▶ _Data provided_
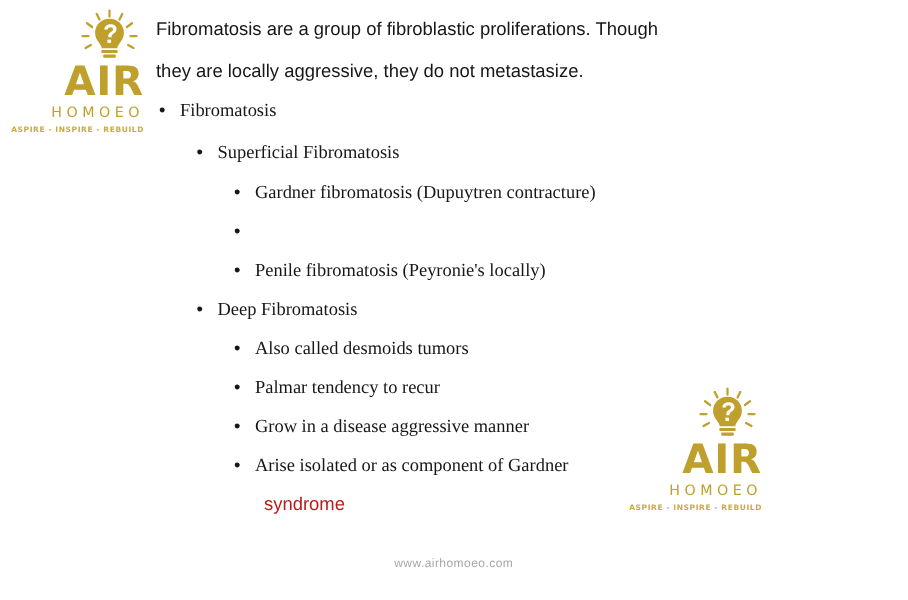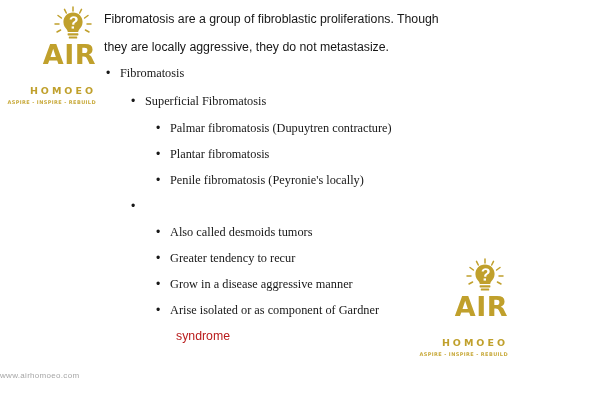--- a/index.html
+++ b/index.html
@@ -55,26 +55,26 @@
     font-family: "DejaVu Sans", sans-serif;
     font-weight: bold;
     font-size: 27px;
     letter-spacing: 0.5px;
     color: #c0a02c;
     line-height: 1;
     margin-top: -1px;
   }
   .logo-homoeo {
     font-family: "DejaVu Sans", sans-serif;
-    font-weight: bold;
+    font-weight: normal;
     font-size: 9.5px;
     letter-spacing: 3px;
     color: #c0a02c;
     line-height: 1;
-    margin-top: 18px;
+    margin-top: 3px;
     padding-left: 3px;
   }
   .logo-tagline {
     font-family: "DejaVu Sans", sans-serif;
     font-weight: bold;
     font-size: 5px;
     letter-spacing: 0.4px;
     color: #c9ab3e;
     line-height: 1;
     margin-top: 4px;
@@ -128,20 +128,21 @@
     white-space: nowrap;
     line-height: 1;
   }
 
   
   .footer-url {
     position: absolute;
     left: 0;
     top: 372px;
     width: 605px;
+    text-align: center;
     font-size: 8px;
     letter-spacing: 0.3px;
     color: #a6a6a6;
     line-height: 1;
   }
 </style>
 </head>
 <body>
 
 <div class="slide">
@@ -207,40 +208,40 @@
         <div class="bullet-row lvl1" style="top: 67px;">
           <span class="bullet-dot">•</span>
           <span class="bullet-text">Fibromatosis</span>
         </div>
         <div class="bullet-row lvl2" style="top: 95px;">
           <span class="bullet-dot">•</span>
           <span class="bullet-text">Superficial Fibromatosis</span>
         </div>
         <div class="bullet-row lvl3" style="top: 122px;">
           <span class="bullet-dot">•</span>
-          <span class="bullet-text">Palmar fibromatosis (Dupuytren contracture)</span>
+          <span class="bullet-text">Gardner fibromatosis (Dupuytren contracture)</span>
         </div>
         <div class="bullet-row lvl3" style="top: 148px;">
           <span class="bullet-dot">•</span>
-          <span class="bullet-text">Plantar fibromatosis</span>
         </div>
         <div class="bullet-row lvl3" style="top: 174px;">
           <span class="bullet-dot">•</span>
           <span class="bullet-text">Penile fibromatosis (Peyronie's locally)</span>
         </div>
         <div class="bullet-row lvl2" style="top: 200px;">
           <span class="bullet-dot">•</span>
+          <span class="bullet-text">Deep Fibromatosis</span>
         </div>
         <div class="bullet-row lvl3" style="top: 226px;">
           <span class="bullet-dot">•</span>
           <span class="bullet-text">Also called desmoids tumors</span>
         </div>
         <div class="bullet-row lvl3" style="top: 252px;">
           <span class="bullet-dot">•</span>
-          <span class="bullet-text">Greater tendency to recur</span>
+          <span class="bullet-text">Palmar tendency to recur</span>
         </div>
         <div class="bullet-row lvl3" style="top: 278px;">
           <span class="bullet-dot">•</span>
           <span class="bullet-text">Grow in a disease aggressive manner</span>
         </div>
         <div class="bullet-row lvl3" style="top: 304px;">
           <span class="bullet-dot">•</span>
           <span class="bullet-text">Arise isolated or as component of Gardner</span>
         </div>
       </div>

--

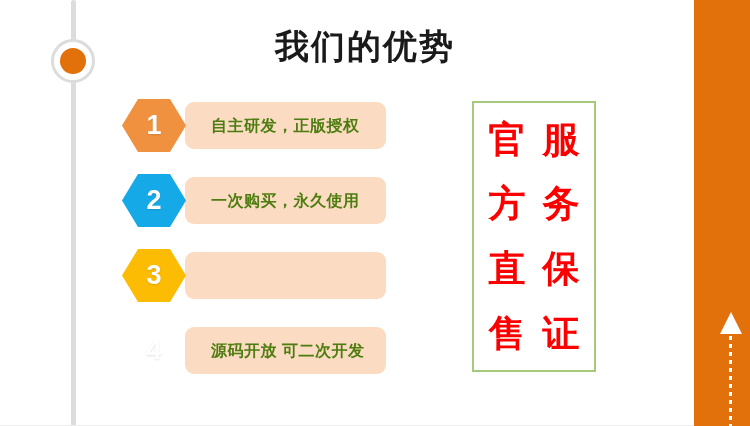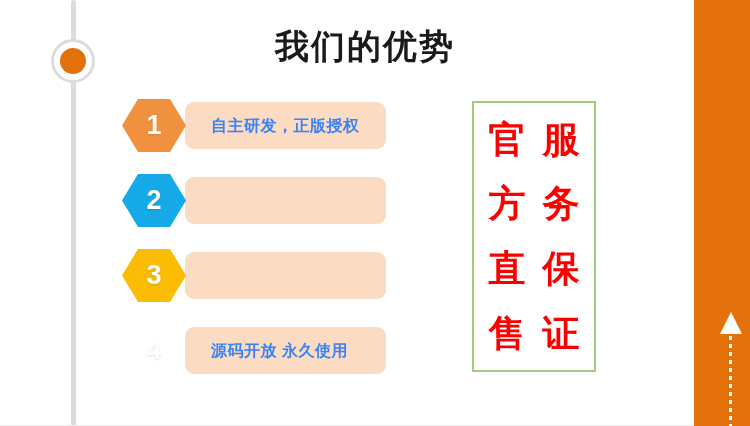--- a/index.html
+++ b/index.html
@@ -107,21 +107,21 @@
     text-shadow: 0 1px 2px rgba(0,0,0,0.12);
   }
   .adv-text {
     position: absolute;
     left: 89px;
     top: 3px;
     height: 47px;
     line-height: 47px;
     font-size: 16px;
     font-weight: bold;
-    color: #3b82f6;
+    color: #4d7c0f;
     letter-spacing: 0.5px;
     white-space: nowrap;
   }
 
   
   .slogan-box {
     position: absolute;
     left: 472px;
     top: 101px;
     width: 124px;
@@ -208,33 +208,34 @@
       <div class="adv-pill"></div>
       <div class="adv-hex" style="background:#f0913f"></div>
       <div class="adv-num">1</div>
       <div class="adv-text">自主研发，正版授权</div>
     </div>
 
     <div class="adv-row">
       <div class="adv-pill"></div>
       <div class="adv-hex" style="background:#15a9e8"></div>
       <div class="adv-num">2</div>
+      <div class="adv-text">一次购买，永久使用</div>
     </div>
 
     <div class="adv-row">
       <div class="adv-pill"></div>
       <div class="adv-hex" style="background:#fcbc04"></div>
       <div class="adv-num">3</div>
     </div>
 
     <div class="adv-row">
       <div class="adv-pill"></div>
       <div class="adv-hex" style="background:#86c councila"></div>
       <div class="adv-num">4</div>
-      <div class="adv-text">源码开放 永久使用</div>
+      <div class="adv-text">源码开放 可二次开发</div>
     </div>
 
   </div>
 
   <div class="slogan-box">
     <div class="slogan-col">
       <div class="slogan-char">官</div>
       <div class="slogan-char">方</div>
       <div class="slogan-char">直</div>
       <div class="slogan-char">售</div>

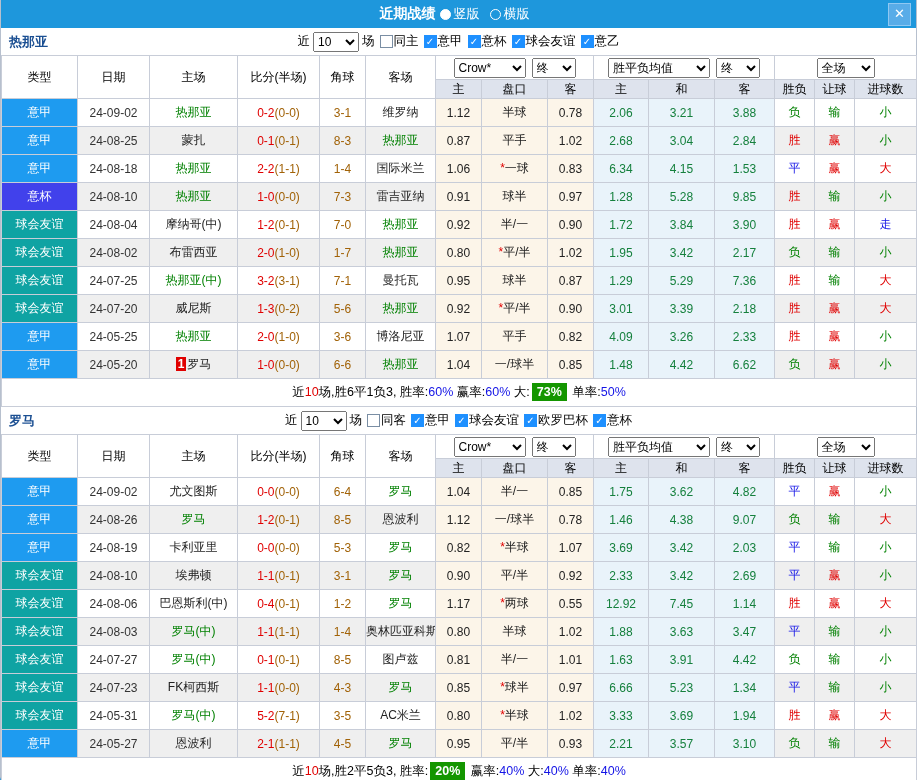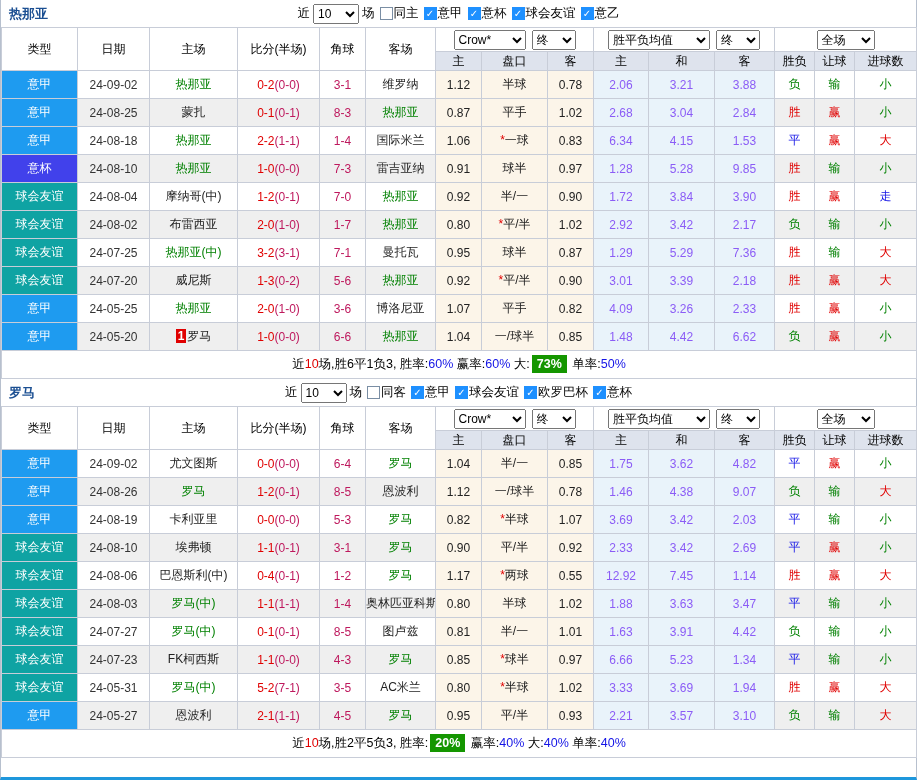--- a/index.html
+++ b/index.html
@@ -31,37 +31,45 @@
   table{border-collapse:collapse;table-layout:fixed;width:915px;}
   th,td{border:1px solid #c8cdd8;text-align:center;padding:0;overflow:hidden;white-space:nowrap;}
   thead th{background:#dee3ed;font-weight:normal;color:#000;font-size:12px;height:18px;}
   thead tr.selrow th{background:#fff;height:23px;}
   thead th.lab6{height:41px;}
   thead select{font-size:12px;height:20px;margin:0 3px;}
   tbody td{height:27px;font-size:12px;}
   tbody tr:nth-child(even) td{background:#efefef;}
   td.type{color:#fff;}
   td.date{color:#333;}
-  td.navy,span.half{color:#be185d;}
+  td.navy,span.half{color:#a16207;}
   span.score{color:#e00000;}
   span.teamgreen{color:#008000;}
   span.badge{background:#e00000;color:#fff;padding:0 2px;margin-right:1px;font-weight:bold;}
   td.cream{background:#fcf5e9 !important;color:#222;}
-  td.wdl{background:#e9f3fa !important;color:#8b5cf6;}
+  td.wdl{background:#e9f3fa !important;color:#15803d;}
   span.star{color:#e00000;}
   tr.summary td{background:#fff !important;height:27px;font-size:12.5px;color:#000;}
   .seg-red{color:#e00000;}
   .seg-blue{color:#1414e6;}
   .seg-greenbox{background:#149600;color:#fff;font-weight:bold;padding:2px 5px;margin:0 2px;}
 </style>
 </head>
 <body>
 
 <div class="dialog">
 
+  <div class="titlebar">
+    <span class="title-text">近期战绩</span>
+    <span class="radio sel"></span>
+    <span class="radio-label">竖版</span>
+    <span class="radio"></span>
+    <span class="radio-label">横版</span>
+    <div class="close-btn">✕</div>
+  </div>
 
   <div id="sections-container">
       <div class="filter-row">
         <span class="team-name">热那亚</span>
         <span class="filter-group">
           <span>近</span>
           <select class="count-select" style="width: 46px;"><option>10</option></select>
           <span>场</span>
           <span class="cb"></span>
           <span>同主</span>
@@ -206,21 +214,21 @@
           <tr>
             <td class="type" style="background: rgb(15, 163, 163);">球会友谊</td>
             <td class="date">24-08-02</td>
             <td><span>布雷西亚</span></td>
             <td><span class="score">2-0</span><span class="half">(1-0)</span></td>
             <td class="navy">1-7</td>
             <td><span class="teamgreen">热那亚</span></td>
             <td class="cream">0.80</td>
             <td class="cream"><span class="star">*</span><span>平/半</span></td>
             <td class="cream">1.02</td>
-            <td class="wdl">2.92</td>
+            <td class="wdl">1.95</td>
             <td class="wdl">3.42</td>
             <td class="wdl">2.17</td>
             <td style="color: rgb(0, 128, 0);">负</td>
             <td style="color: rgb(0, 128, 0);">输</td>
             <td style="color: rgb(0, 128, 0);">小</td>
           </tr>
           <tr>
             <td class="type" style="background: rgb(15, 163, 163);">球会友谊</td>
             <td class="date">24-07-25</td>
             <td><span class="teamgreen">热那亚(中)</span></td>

...

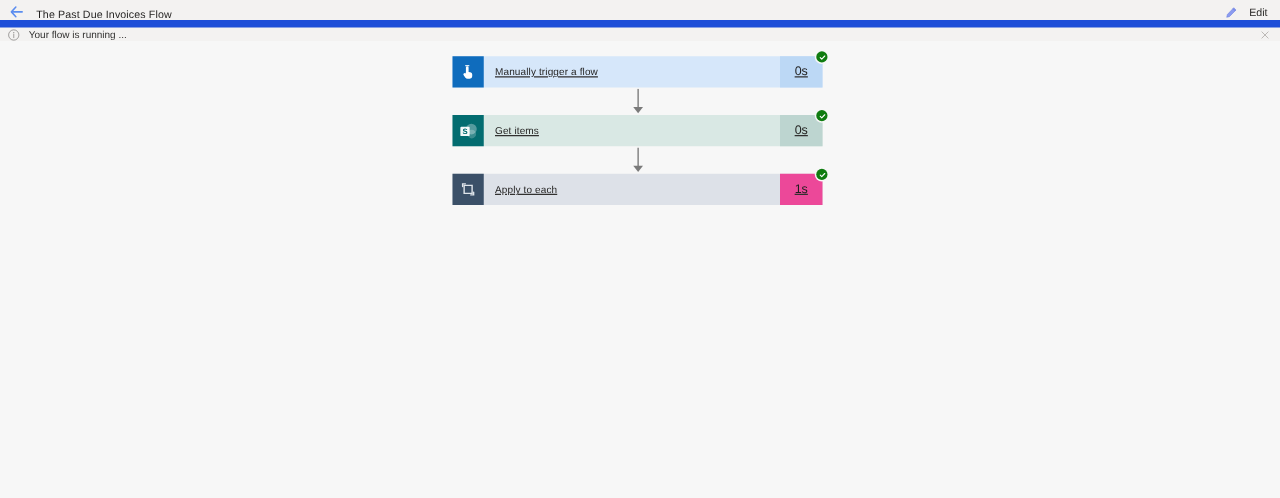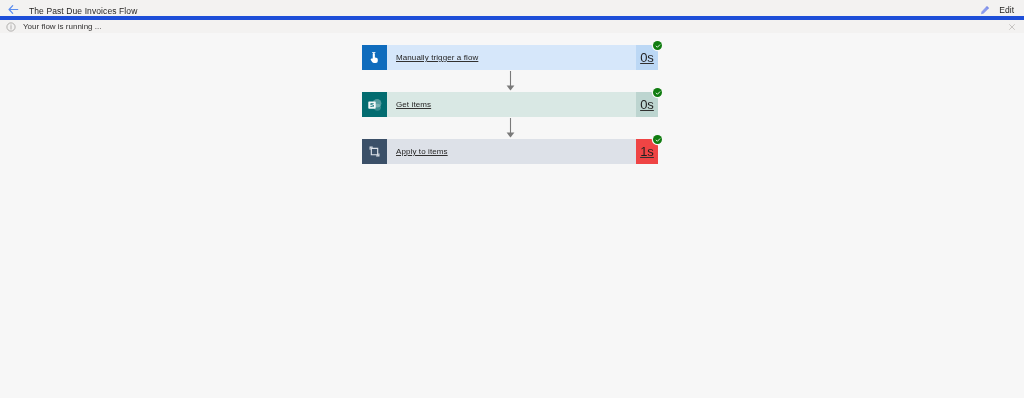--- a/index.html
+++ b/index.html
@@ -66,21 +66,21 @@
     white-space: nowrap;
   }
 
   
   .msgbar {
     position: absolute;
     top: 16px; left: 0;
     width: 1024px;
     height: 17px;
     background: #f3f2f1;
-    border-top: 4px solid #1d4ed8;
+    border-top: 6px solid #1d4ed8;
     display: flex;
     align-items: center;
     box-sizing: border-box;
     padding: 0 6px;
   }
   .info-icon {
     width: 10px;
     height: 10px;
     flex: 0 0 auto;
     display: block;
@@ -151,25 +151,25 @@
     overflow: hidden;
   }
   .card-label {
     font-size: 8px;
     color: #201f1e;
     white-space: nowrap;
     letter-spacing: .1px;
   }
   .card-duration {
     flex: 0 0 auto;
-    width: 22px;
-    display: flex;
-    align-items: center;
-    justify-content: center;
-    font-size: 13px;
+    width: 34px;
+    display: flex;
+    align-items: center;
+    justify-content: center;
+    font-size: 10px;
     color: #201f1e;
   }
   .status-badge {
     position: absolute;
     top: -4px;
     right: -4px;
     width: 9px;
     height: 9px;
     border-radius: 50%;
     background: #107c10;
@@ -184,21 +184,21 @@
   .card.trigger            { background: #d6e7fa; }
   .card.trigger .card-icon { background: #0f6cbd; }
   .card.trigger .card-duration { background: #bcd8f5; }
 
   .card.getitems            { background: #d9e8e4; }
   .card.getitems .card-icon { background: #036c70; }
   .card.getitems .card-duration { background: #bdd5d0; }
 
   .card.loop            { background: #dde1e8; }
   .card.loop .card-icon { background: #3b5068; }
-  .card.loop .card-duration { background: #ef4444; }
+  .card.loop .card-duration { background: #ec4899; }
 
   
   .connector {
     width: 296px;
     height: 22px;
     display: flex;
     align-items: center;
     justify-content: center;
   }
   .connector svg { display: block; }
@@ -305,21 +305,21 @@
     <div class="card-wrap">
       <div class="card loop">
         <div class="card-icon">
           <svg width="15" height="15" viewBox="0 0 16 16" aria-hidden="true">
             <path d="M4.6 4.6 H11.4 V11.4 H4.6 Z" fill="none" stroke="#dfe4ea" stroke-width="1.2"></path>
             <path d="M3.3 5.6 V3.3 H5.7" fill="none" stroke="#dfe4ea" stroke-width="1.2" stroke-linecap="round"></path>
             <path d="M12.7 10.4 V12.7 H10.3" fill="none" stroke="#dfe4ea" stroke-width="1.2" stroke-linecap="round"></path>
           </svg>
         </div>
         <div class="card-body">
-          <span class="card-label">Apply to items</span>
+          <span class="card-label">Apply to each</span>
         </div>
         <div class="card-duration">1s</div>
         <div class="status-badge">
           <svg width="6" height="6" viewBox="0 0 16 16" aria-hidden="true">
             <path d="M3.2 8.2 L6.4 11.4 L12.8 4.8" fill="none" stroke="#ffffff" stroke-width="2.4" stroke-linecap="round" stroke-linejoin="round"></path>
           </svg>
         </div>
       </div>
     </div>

▶ _Task prompt_
All lines above that hold the string "tendency" should be copied.

▶ _Reply_
-          <span class="bullet-text">Greater tendency to recur</span>
+          <span class="bullet-text">Palmar tendency to recur</span>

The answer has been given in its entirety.